(Beginning of Provided material)

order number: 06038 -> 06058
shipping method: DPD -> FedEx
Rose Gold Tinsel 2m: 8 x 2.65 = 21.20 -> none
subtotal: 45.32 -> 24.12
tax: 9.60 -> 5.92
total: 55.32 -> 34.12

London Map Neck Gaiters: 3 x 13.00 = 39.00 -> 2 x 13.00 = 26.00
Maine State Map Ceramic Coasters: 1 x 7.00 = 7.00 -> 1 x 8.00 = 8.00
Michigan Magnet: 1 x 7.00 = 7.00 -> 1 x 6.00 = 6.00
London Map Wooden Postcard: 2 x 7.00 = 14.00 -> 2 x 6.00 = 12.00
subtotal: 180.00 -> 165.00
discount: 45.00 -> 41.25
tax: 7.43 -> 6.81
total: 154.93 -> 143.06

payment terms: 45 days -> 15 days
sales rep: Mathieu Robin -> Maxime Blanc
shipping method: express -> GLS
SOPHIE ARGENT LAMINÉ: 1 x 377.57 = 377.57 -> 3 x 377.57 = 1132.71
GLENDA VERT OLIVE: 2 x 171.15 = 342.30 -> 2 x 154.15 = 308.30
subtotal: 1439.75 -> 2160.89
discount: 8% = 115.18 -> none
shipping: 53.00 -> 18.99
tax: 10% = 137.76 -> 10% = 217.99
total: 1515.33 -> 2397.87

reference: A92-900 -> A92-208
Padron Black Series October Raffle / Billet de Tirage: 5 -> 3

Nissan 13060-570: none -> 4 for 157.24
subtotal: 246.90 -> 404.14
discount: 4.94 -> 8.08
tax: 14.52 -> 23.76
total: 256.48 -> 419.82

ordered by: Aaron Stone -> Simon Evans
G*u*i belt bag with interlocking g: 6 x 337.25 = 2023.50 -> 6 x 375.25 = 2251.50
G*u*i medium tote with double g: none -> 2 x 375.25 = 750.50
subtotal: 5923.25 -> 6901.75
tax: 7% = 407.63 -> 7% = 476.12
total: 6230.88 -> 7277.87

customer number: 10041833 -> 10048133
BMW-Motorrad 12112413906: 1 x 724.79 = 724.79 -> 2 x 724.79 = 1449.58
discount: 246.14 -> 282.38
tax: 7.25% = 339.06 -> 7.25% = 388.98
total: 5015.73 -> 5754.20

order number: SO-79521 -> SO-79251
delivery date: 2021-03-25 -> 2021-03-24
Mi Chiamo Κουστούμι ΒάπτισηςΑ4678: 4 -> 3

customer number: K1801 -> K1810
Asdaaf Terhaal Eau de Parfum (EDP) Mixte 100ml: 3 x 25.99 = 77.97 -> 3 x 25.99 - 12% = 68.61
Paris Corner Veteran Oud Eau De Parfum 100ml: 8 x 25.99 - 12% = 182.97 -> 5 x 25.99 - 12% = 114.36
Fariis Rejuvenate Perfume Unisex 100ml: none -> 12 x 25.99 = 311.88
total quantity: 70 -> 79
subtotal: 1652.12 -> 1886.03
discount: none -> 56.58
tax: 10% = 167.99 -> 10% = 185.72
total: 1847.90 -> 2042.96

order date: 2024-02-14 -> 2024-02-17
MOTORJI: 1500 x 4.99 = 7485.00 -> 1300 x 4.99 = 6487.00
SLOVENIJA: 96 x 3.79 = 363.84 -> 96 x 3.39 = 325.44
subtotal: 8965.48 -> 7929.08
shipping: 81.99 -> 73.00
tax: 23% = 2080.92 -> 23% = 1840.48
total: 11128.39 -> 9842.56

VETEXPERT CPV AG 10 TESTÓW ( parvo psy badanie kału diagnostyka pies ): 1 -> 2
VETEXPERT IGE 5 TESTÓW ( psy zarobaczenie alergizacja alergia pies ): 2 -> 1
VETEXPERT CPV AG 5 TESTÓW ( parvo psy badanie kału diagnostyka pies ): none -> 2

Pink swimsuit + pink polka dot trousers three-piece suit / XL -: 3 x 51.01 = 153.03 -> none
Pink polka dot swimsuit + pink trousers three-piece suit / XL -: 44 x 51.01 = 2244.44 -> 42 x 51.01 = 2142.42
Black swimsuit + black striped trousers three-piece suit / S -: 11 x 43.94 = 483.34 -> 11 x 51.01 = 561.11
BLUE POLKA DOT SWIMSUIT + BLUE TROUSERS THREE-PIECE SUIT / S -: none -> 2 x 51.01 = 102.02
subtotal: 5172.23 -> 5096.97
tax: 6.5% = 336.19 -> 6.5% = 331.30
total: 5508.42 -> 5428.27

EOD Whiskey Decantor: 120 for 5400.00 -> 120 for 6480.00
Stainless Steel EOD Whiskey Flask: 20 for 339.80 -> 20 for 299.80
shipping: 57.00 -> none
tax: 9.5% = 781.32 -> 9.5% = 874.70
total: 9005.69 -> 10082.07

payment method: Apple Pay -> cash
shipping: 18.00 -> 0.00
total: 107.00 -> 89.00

(End of Provided material)

▶ _What you will do_: Your answer should be all of the records, transcribed exactly.

▶ _Response to the exercise_:
order number: 06038 -> 06058
shipping method: DPD -> FedEx
Rose Gold Tinsel 2m: 8 x 2.65 = 21.20 -> none
subtotal: 45.32 -> 24.12
tax: 9.60 -> 5.92
total: 55.32 -> 34.12

London Map Neck Gaiters: 3 x 13.00 = 39.00 -> 2 x 13.00 = 26.00
Maine State Map Ceramic Coasters: 1 x 7.00 = 7.00 -> 1 x 8.00 = 8.00
Michigan Magnet: 1 x 7.00 = 7.00 -> 1 x 6.00 = 6.00
London Map Wooden Postcard: 2 x 7.00 = 14.00 -> 2 x 6.00 = 12.00
subtotal: 180.00 -> 165.00
discount: 45.00 -> 41.25
tax: 7.43 -> 6.81
total: 154.93 -> 143.06

payment terms: 45 days -> 15 days
sales rep: Mathieu Robin -> Maxime Blanc
shipping method: express -> GLS
SOPHIE ARGENT LAMINÉ: 1 x 377.57 = 377.57 -> 3 x 377.57 = 1132.71
GLENDA VERT OLIVE: 2 x 171.15 = 342.30 -> 2 x 154.15 = 308.30
subtotal: 1439.75 -> 2160.89
discount: 8% = 115.18 -> none
shipping: 53.00 -> 18.99
tax: 10% = 137.76 -> 10% = 217.99
total: 1515.33 -> 2397.87

reference: A92-900 -> A92-208
Padron Black Series October Raffle / Billet de Tirage: 5 -> 3

Nissan 13060-570: none -> 4 for 157.24
subtotal: 246.90 -> 404.14
discount: 4.94 -> 8.08
tax: 14.52 -> 23.76
total: 256.48 -> 419.82

ordered by: Aaron Stone -> Simon Evans
G*u*i belt bag with interlocking g: 6 x 337.25 = 2023.50 -> 6 x 375.25 = 2251.50
G*u*i medium tote with double g: none -> 2 x 375.25 = 750.50
subtotal: 5923.25 -> 6901.75
tax: 7% = 407.63 -> 7% = 476.12
total: 6230.88 -> 7277.87

customer number: 10041833 -> 10048133
BMW-Motorrad 12112413906: 1 x 724.79 = 724.79 -> 2 x 724.79 = 1449.58
discount: 246.14 -> 282.38
tax: 7.25% = 339.06 -> 7.25% = 388.98
total: 5015.73 -> 5754.20

order number: SO-79521 -> SO-79251
delivery date: 2021-03-25 -> 2021-03-24
Mi Chiamo Κουστούμι ΒάπτισηςΑ4678: 4 -> 3

customer number: K1801 -> K1810
Asdaaf Terhaal Eau de Parfum (EDP) Mixte 100ml: 3 x 25.99 = 77.97 -> 3 x 25.99 - 12% = 68.61
Paris Corner Veteran Oud Eau De Parfum 100ml: 8 x 25.99 - 12% = 182.97 -> 5 x 25.99 - 12% = 114.36
Fariis Rejuvenate Perfume Unisex 100ml: none -> 12 x 25.99 = 311.88
total quantity: 70 -> 79
subtotal: 1652.12 -> 1886.03
discount: none -> 56.58
tax: 10% = 167.99 -> 10% = 185.72
total: 1847.90 -> 2042.96

order date: 2024-02-14 -> 2024-02-17
MOTORJI: 1500 x 4.99 = 7485.00 -> 1300 x 4.99 = 6487.00
SLOVENIJA: 96 x 3.79 = 363.84 -> 96 x 3.39 = 325.44
subtotal: 8965.48 -> 7929.08
shipping: 81.99 -> 73.00
tax: 23% = 2080.92 -> 23% = 1840.48
total: 11128.39 -> 9842.56

VETEXPERT CPV AG 10 TESTÓW ( parvo psy badanie kału diagnostyka pies ): 1 -> 2
VETEXPERT IGE 5 TESTÓW ( psy zarobaczenie alergizacja alergia pies ): 2 -> 1
VETEXPERT CPV AG 5 TESTÓW ( parvo psy badanie kału diagnostyka pies ): none -> 2

Pink swimsuit + pink polka dot trousers three-piece suit / XL -: 3 x 51.01 = 153.03 -> none
Pink polka dot swimsuit + pink trousers three-piece suit / XL -: 44 x 51.01 = 2244.44 -> 42 x 51.01 = 2142.42
Black swimsuit + black striped trousers three-piece suit / S -: 11 x 43.94 = 483.34 -> 11 x 51.01 = 561.11
BLUE POLKA DOT SWIMSUIT + BLUE TROUSERS THREE-PIECE SUIT / S -: none -> 2 x 51.01 = 102.02
subtotal: 5172.23 -> 5096.97
tax: 6.5% = 336.19 -> 6.5% = 331.30
total: 5508.42 -> 5428.27

EOD Whiskey Decantor: 120 for 5400.00 -> 120 for 6480.00
Stainless Steel EOD Whiskey Flask: 20 for 339.80 -> 20 for 299.80
shipping: 57.00 -> none
tax: 9.5% = 781.32 -> 9.5% = 874.70
total: 9005.69 -> 10082.07

payment method: Apple Pay -> cash
shipping: 18.00 -> 0.00
total: 107.00 -> 89.00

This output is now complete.